Scaling groups let a workspace maintain a target fleet size of hosts automatically. They watch CPU and memory signals (and related reconciliation state), compare them to thresholds you configure, and add or remove servers within min/max bounds—typically on a roughly per-minute cadence in standard scheduler configurations.

This page is for SRE, FinOps, and platform buyers who need to understand behavior, risks, and governance—not just field definitions.

When scaling groups shine

Variable traffic services where horizontal scale on VMs is cheaper than always-on peak capacity.
Batch or CI fleets that need to burst during business hours.
Kubernetes worker pools where node count should follow utilization without manual ticketing.

When to be cautious

Stateful workloads with local disks you cannot afford to lose—downscale policies may terminate the newest nodes first in default templates (last-in-first-out style).
Licence-bound software that charges per socket or per host—autoscale can surprise cost if max is too high.
Cold-start sensitive apps: adding nodes does not instantly add capacity if image pulls or bootstrap is slow.

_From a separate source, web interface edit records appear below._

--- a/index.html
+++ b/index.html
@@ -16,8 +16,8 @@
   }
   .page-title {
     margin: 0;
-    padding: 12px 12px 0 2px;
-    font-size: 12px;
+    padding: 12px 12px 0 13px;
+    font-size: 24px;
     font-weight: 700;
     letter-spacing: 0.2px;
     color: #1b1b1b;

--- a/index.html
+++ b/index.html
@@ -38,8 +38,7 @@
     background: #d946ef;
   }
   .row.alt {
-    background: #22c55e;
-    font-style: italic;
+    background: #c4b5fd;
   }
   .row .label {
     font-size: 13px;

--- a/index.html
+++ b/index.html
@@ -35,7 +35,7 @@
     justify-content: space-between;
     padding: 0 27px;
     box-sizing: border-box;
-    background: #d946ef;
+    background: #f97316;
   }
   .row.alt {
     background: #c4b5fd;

How decisions are made (conceptual)

Metrics are collected from the fleet (CPU/memory snapshots; scope may be per group or whole workspace depending on configuration).
Thresholds define when to scale out (high utilization) and scale in (sustained low utilization).
Cooldown windows reduce flapping when metrics oscillate.
Min/max caps prevent runaway growth or accidental shrink to zero.
Reconciliation turns the desired count into provider calls that create or remove hosts using your compute profile.

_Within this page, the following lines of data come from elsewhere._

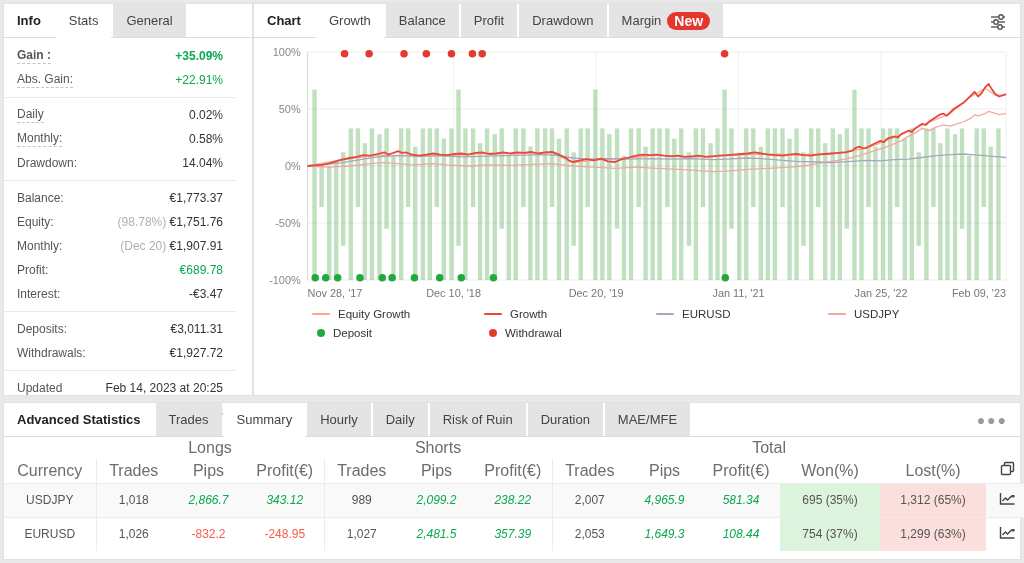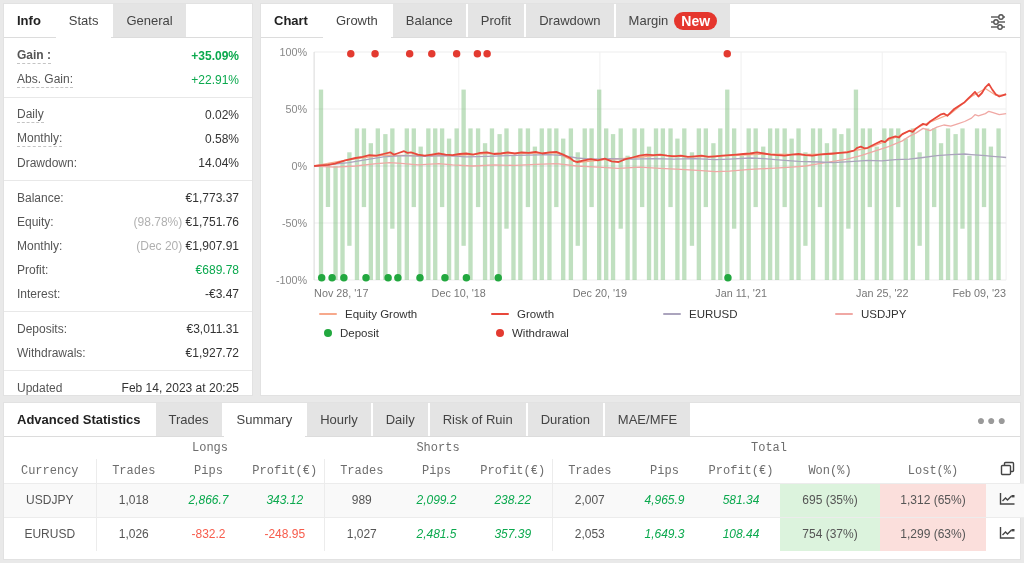--- a/index.html
+++ b/index.html
@@ -11,7 +11,7 @@
     color:#333;
     overflow:hidden;
   }
-  .top-row { display:flex; gap:7px; padding:3px 3px 0 3px; }
+  .top-row { display:flex; padding:3px 3px 0 3px; }
   .card { background:#fff; border:1px solid #e2e2e2; }
   .left-card { width:250px; height:393px; flex:none; }
   .chart-card { flex:1; height:393px; }

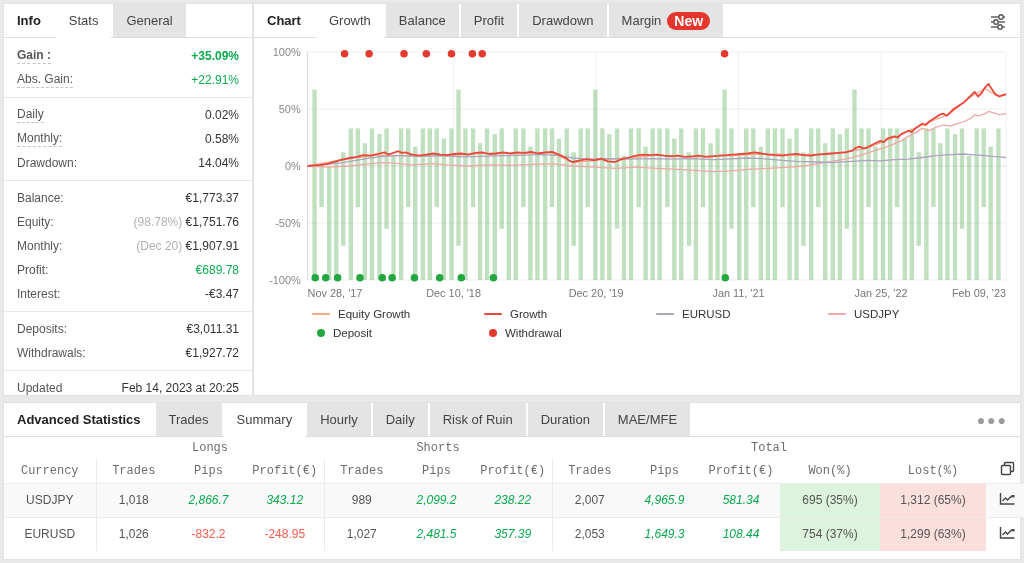--- a/index.html
+++ b/index.html
@@ -29,7 +29,7 @@
                border-radius:9px; padding:2px 7px; line-height:1; }
 
   
-  .stats-body { padding:6px 0 0 0; }
+  .stats-body { padding:6px 16px 0 0; }
   .stat-row { display:flex; justify-content:space-between; align-items:center;
               padding:0 13px; height:24px; font-size:12px; }
   .stat-label { color:#555; }

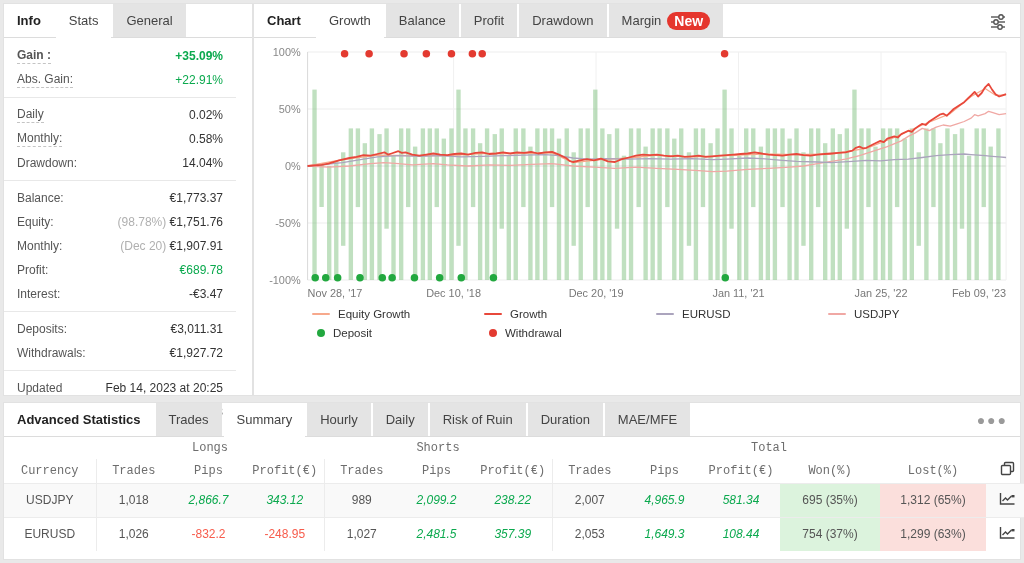--- a/index.html
+++ b/index.html
@@ -53,7 +53,7 @@
   
   table.stats-table { width:100%; border-collapse:collapse; table-layout:fixed; }
   .stats-table th, .stats-table td { font-weight:normal; text-align:center; padding:0; }
-  .stats-table thead th { font-size:12px; color:#6d6d6d;font-family:Liberation Mono, monospace; }
+  .stats-table thead th { font-size:16px; color:#6d6d6d; }
   .group-row th { height:22px; }
   .colhead-row th { height:24px; }
   .data-row td { height:34px; font-size:12px; color:#555; border-top:1px solid #ececec; }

Configuration surface (reference)

Scope - metrics can target the group alone or the whole workspace fleet, depending on how the group was defined.
Thresholds - CPU and memory upscale and downscale percentages (defaults on the order of high-90s upscale and ~50% downscale are common in templates).
Sizing - min / max host counts, compute profile binding, cooldown between scale operations, victim selection on downscale (often last-in-first-out style), optional keep windows, and mode (e.g. static sizing).
Reconciliation - rolling metric aggregation, scheduler interval, intended vs observed size, timestamps for the last scale event.
Live view - current member count and latest metrics snapshot the scheduler used.
Membership - hosts attached to the group, maintained by automation.

Provider resolution

Creating hosts through a scaling group may claim from operator-managed compute pools (see Compute provider model). If your workspace lacks eligible provider capacity, scale-out stalls with capacity-style errors—this is an operator fix (more pool, different region, or higher quota).

Permissions and audit

Scaling group APIs are workspace-scoped capabilities: creating a group, editing thresholds, and forcing scale actions should be RBAC-gated separately from read-only monitoring roles.

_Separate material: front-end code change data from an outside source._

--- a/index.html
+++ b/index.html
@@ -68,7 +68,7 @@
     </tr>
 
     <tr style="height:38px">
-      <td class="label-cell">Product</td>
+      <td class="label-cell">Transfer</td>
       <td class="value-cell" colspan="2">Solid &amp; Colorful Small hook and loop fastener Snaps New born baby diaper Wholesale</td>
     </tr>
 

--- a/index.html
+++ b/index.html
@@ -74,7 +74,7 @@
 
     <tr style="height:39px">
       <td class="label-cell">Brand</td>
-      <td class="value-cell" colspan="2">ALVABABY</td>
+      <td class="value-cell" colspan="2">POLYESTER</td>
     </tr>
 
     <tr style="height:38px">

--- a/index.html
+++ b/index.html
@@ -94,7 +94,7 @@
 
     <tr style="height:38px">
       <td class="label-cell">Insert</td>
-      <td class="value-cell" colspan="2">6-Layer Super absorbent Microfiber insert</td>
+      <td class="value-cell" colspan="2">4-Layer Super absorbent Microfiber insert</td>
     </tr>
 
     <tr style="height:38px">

For enterprise patterns (SoD, break-glass, audit expectations), see Auditing and fine-grained access.

Operational guidance

Tune thresholds to avoid flapping on bursty workloads; use longer smoothing windows if metrics are noisy.
Keep max fleet size aligned with budget and quota agreements; pair with cost alerts where available.
Remember downscale often uses last-in-first-out host selection in default templates - verify whether that matches your stateful workload policy.
Test scale-out and scale-in in staging with realistic traffic; synthetic tiny tests miss provider timeouts and image pull delays.